Even while Independence Day parades are still celebrating women’s roles in agriculture, women have long been leaving the agricultural sector, to work as cheap labour in factories, in the informal economy, or in foreign lands under conditions which are exploitative and precarious – and yet is, in some cases, still more liberating than the prospect of life at home.
It is when we look past the outrage on social media about ‘aesthetics’ and ‘tradition’, that we can get a better view of how Sri Lanka’s economic system works hand in hand with patriarchal power at the expense of women’s empowerment, advancement and participation in the workforce. Women’s aspirations to find good jobs are routinely dismissed and ridiculed, sometimes even violently. Consider the commentary around the 25% quota for women in local government!
Cat’s Eye wonders why the displays of (toxic) normative hetero-masculinity in the military parade on Independence Day didn’t lead to rigorous commentary as with the laptop dance.
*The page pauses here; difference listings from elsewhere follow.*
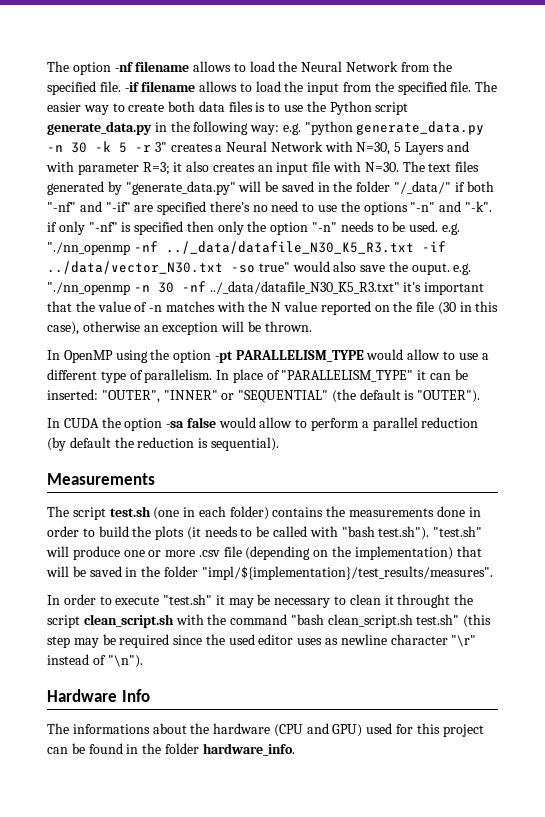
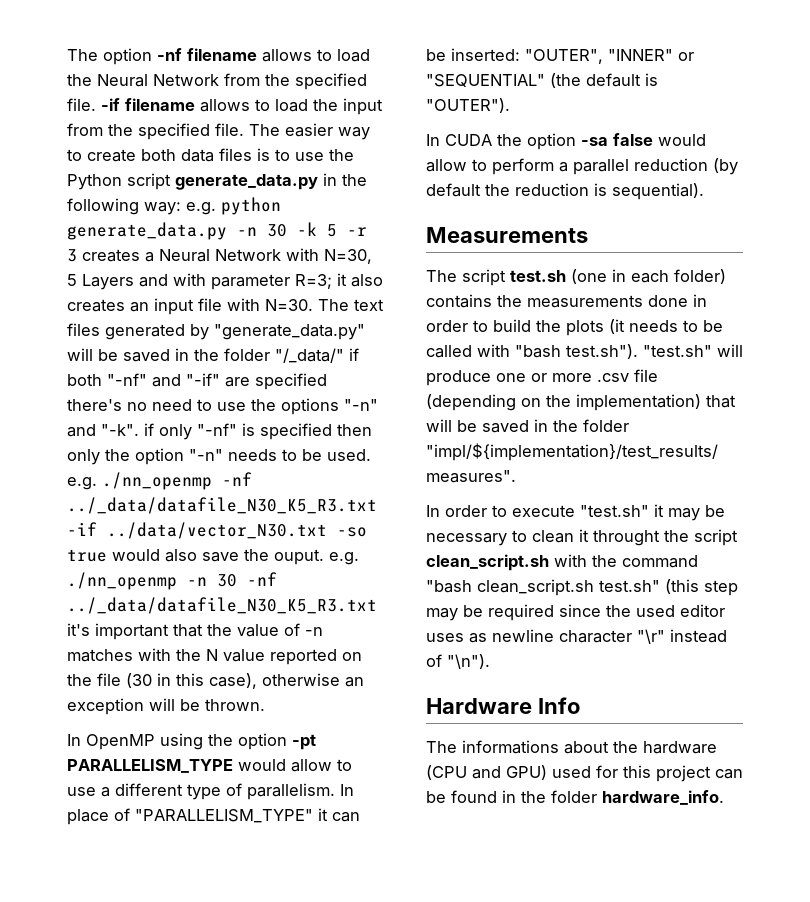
[304,121,353,135] "python -> [221,197,281,215] python
[154,142,167,152] 3" -> [67,249,77,262] 3
[47,242,130,255] "./nn_openmp -> [102,472,212,490] ./nn_openmp
[258,262,290,272] true" -> [67,549,107,562] true
[47,282,130,295] "./nn_openmp -> [67,572,177,590] ./nn_openmp
[209,281,400,294] ../_data/datafile_N30_K5_R3.txt" -> [67,597,377,614] ../_data/datafile_N30_K5_R3.txt

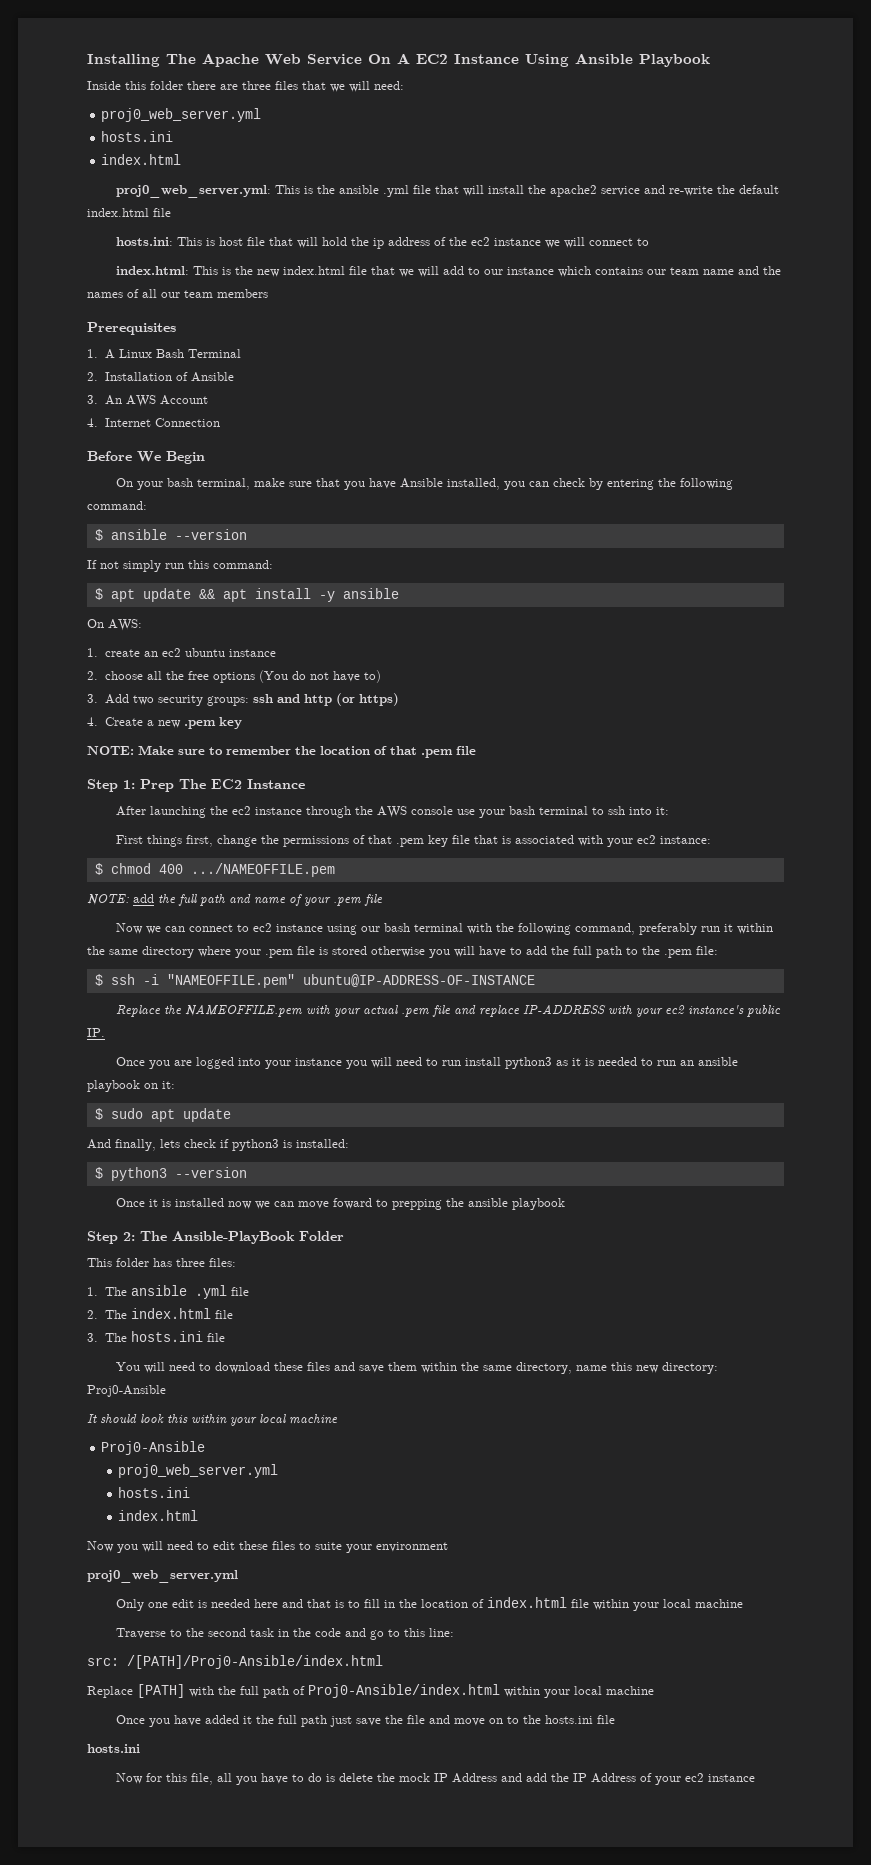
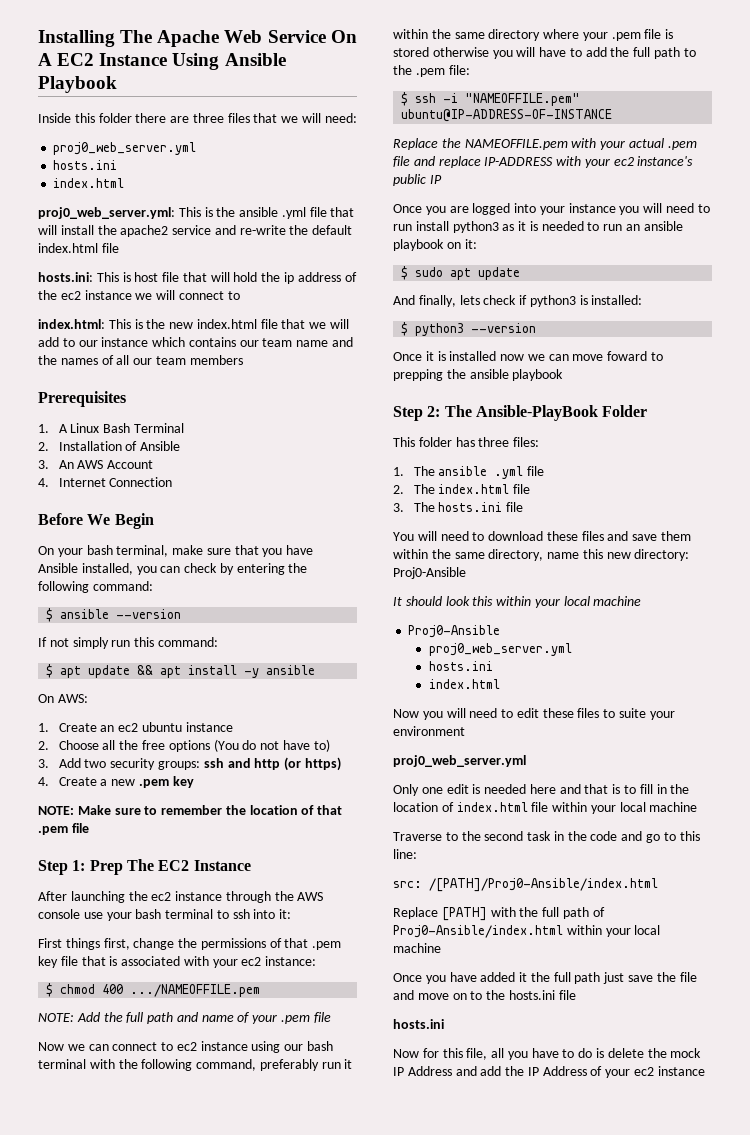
[104,649,140,657] create -> [58,723,97,732] Create
[104,671,143,680] choose -> [58,740,99,750] Choose
[133,894,154,903] add -> [76,1012,100,1022] Add
[87,1028,105,1037] IP. -> [429,175,442,184] IP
Surely, one could argue, the bluster of weapons, tanks and other implements of murder are more of an eyesore and an affront to the sentiments of this apparently peaceful, non-violent Buddhist nation, than the technological aspirations of young women? Is this display of military might even suitable in a country just nine years after the ‘end’ of a war, where some communities continue to live under military control?
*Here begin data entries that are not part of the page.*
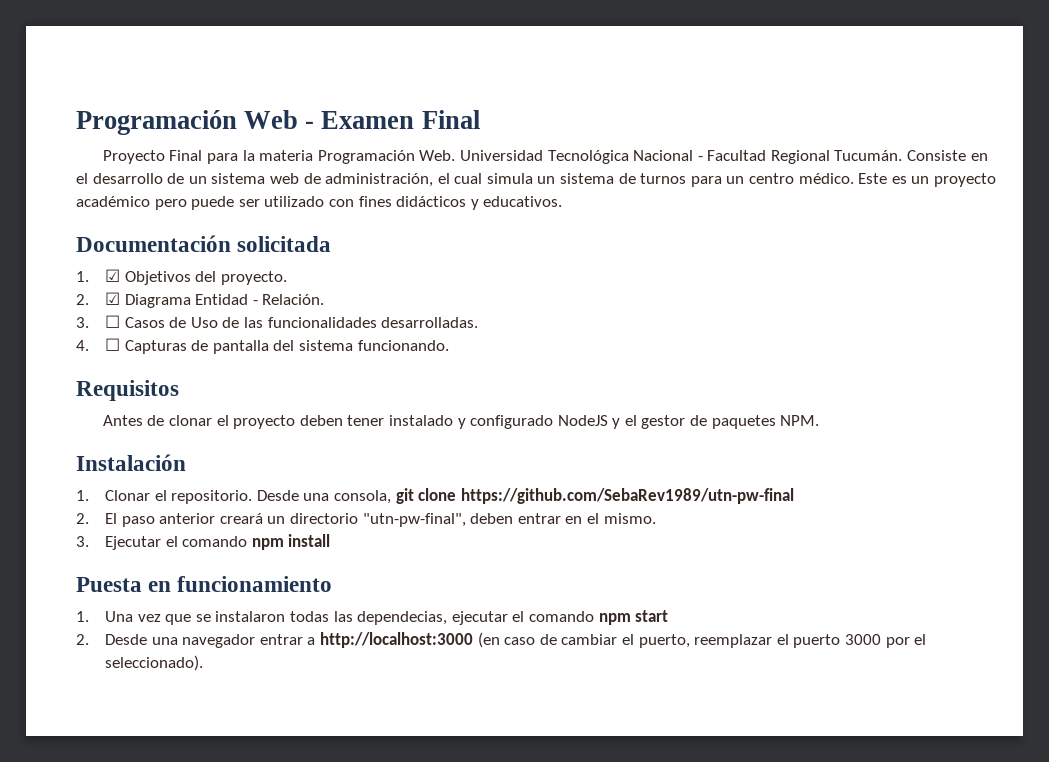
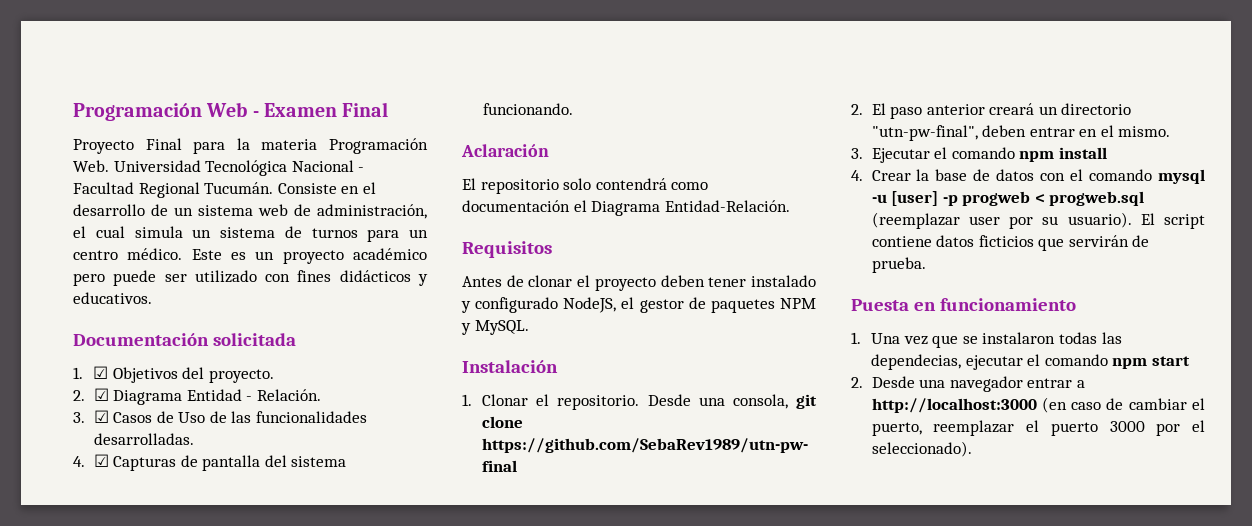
[105,315,121,328] ☐ -> [93,410,109,423] ☑
[105,338,121,351] ☐ -> [93,454,109,467] ☑
(449, 345) none -> [461,144,549,157] [462,178,709,194] [462,200,790,216] // Aclaración // El repositorio solo contendrá como documentación el Diagrama Entidad-Relación.
[557,415,621,429] NodeJS y -> [563,297,617,313] NodeJS,
[780,415,820,426] NPM. -> [780,298,816,309] [461,320,529,335] NPM y MySQL.
(331, 540) none -> [851,169,1205,184] [871,191,1145,206] [871,212,1205,229] [871,235,1150,251] [871,257,926,273] // 4. Crear la base de datos con el comando mysql -u [user] -p progweb < progweb.sql (reemplazar user por su usuario). El script contiene datos ficticios que servirán de prueba.

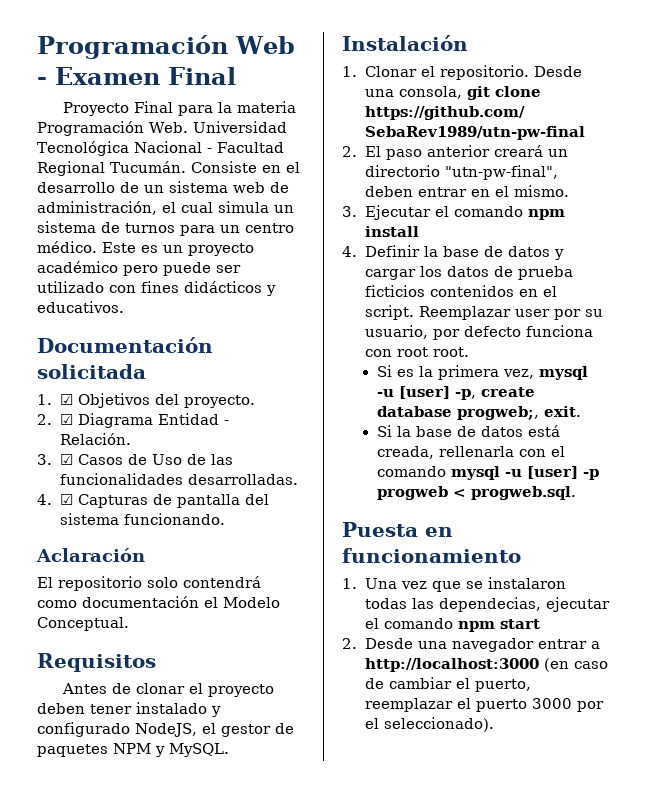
[591,200,790,216] Diagrama Entidad-Relación. -> [223,597,280,608] [37,617,129,631] Modelo Conceptual.
[871,169,1035,181] Crear la base de datos -> [364,245,564,260] [364,266,573,280] [364,285,557,297] [364,305,603,320] [364,325,593,340] [364,347,469,357] [376,365,588,380] [376,386,535,400] [376,406,581,420] [376,425,560,437] [376,446,514,459] Definir la base de datos y cargar los datos de prueba ficticios contenidos en el script. Reemplazar user por su usuario, por defecto funciona con root root. // Si es la primera vez, mysql -u [user] -p, create database progweb;, exit. // Si la base de datos está creada, rellenarla
[1049,191,1145,206] [871,212,1205,229] [871,235,1150,251] [871,257,926,273] progweb.sql (reemplazar user por su usuario). El script contiene datos ficticios que servirán de prueba. -> [470,486,576,500] progweb.sql.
Finally, what are we to make of the decision to allow the dance – for which these young women had no doubt given several hours rehearsing in the sun – to continue, but with the women holding flowers instead? Let us map the trajectory: we begin with the kulla or kalaya – objects symbolic specifically of the woman’s work in agriculture, but also of her role at home, in the kitchen: the ideal Sri Lankan woman, immersed in idyllic, rural life. We then leap to laptops and telescopes and finally, to flowers.
To us, it seems symbolic of our path to progress: just when we think we have liberated ourselves from the imprisonment of tired gender roles, and we reach for some measure of advancement, we are pulled back; but this time, it is made to appear less harmful, less of an obvious stereotype.
“We don’t want you in the kitchen anymore, but we don’t want you getting ahead, either. Here, hold some flowers.”
‘Pressing for Progress’: A women’s manifesto
Independence Day celebrations usually afford us an opportunity to reflect on the journey the country has taken so far and on its (hopefully) more promising future. So too, does International Women’s Day which we celebrate this week, for which ‘Pressing for Progress’ has been decided as the theme.
Reflecting on the journey so far, we can see that Sri Lankan women from different backgrounds and communities continue to negotiate their status in a society that promises them progress and at the same time ridicules their aspirations. Women have never been, and never will be, content with society’s oppressive, patriarchal vision of progress for them. Whether it is participation in politics, or their right to their lands and livelihoods or the right to their own bodies and lives, Sri Lankan women are challenging stereotypes, struggling against oppression and fighting for equality and justice.
A statement titled ‘We, Women’ signed by women’s rights activists and organisations and released to mark 70 years of independence, chronicles the hard-won, as well as continuing struggles of women in Sri Lanka in the social, political, economic and legal spheres. As they point out: ‘this as an important and interesting moment locally and globally, where women are challenging entrenched misogyny, resisting patriarchy, breaking silences, (and) disrupting power’.
Cat’s Eye returns after almost seven years at exactly this ‘important and interesting’ moment in time to rejoin the struggle.